### What you should do
Write out, exactly and in full, the records given below, but not their pictures.

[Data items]
Start of Block
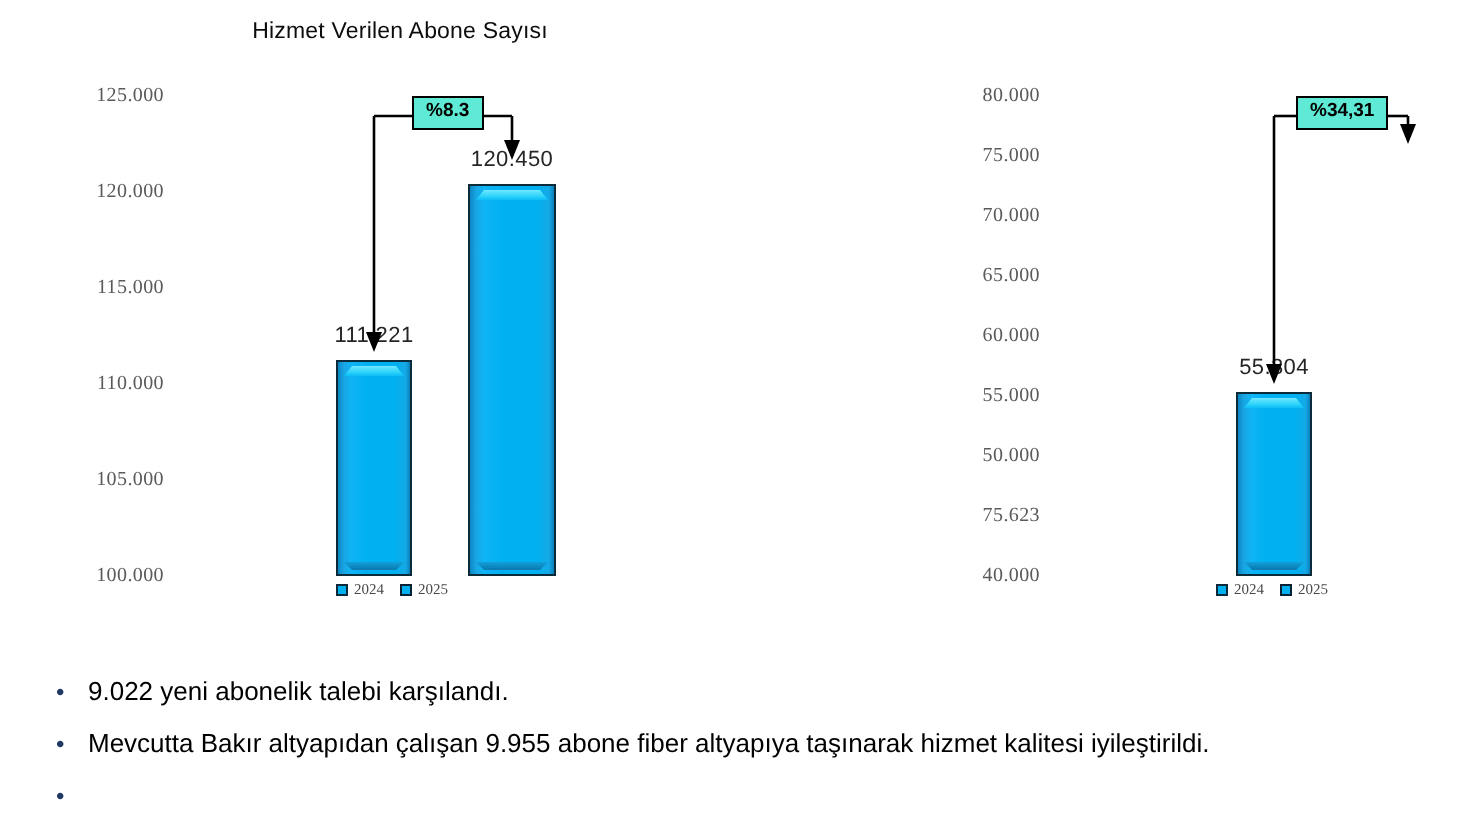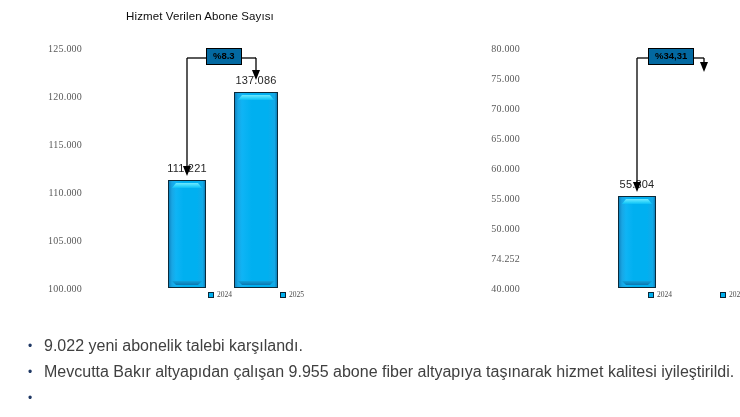"%8.3" .callout { background: #0369a1 -> #5eead4 }
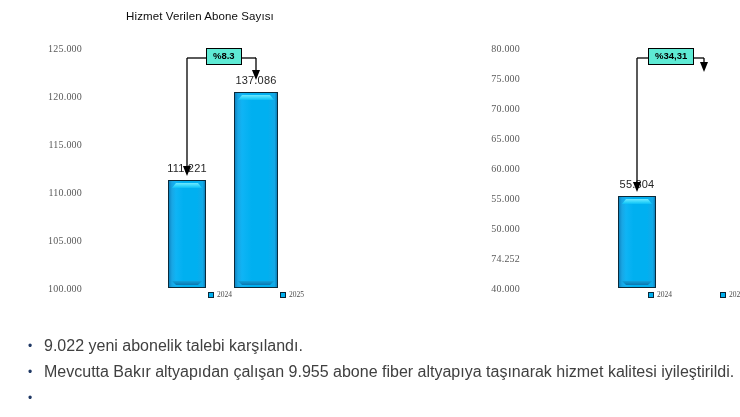"137.086" div.bar-label { text: 137.086 -> 120.450 }
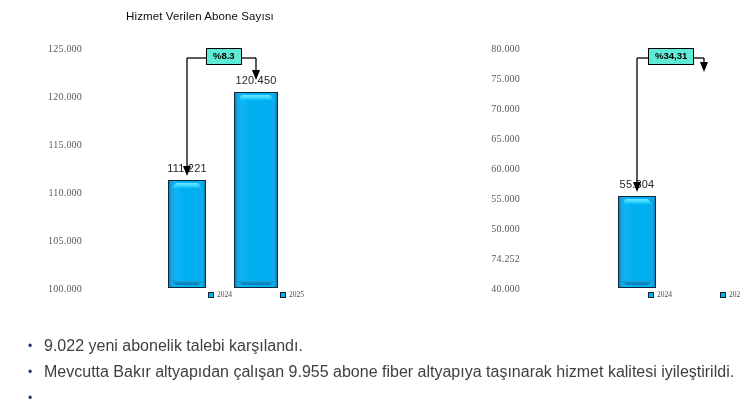"74.252" div.y-tick { text: 74.252 -> 75.623 }
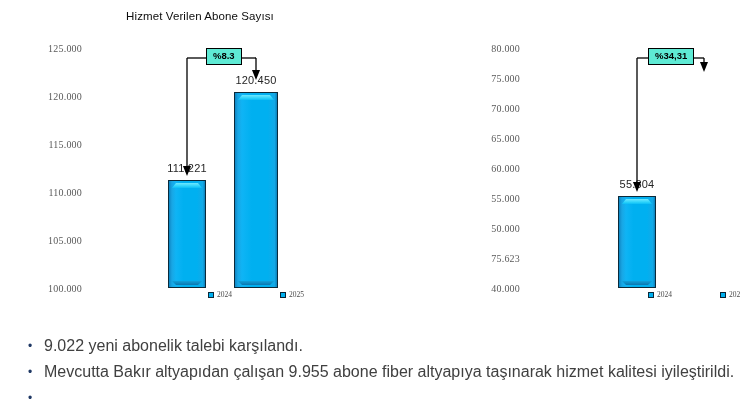"2024" .legend-item { margin-left: 40px -> none }
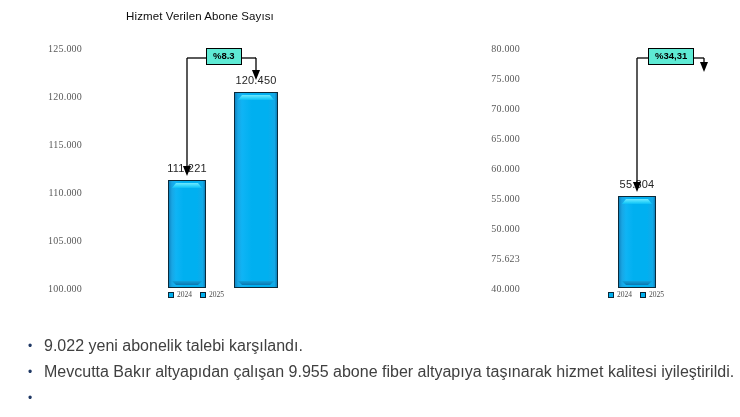"9.022 yeni abonelik talebi karşılandı." .bullet-text { color: #404040 -> #000000; font-size: 16px -> 13px }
End of Block
### Response below
"%8.3" .callout { background: #0369a1 -> #5eead4 }
"137.086" div.bar-label { text: 137.086 -> 120.450 }
"74.252" div.y-tick { text: 74.252 -> 75.623 }
"2024" .legend-item { margin-left: 40px -> none }
"9.022 yeni abonelik talebi karşılandı." .bullet-text { color: #404040 -> #000000; font-size: 16px -> 13px }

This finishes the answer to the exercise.